[Work instructions]
Copy the closing run of lines, from the one with "balance: 1544.34 -> 1255.28" through the last line of the listing, exactly and without any pictures.

[Supplied data]

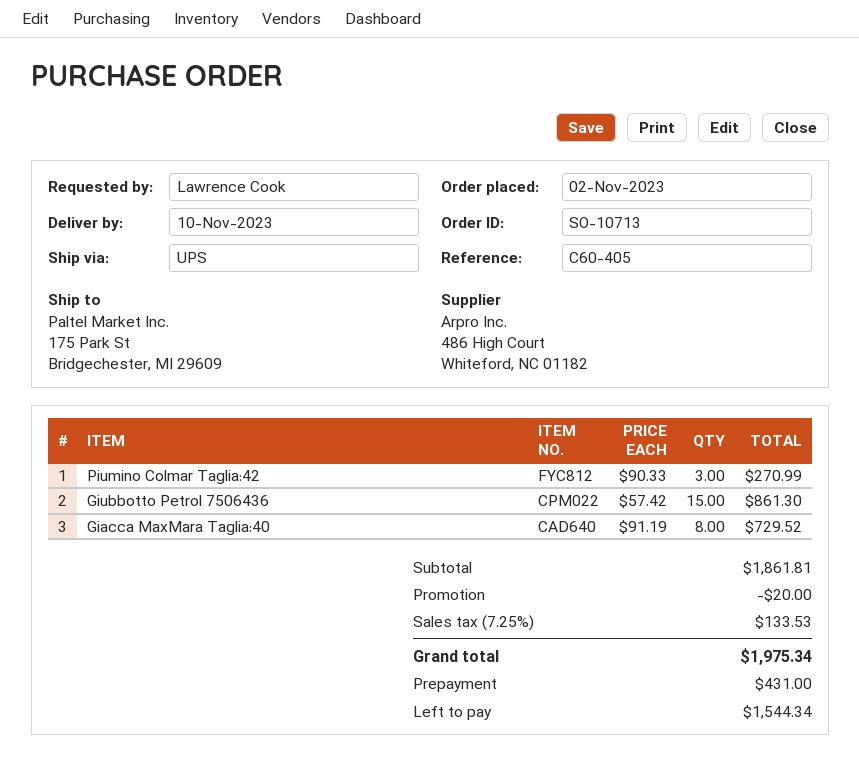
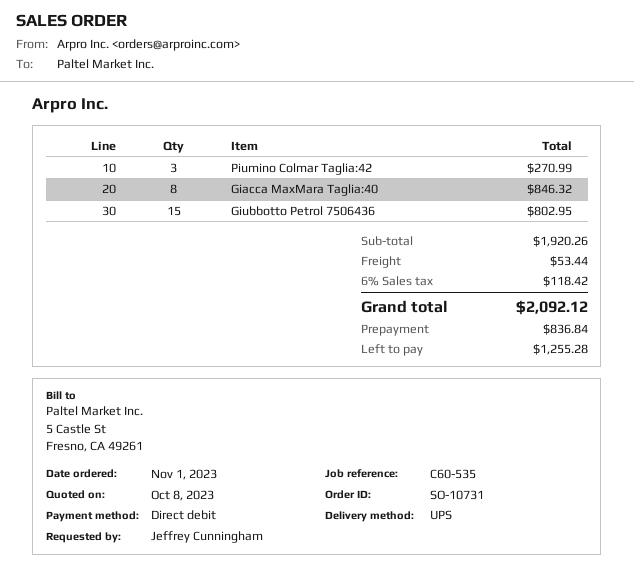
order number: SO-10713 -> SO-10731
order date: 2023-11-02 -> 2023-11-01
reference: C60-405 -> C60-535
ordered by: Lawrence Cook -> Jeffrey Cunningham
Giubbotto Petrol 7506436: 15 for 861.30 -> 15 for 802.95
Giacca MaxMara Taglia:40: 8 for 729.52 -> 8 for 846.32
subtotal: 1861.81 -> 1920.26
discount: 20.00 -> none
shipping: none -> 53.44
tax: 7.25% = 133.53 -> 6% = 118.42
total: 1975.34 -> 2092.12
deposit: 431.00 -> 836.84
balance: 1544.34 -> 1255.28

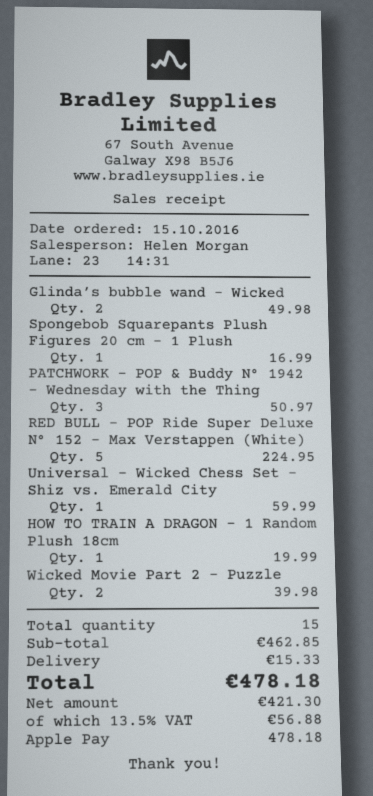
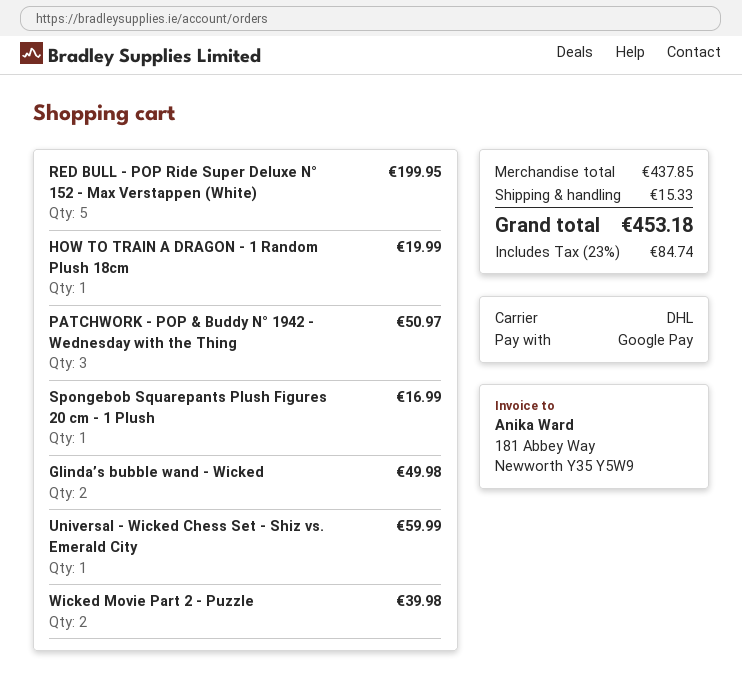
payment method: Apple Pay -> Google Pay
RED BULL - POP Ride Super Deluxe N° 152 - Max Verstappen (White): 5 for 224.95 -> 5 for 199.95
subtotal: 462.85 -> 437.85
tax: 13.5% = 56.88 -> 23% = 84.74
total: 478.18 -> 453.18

[Problem solution]
balance: 1544.34 -> 1255.28

payment method: Apple Pay -> Google Pay
RED BULL - POP Ride Super Deluxe N° 152 - Max Verstappen (White): 5 for 224.95 -> 5 for 199.95
subtotal: 462.85 -> 437.85
tax: 13.5% = 56.88 -> 23% = 84.74
total: 478.18 -> 453.18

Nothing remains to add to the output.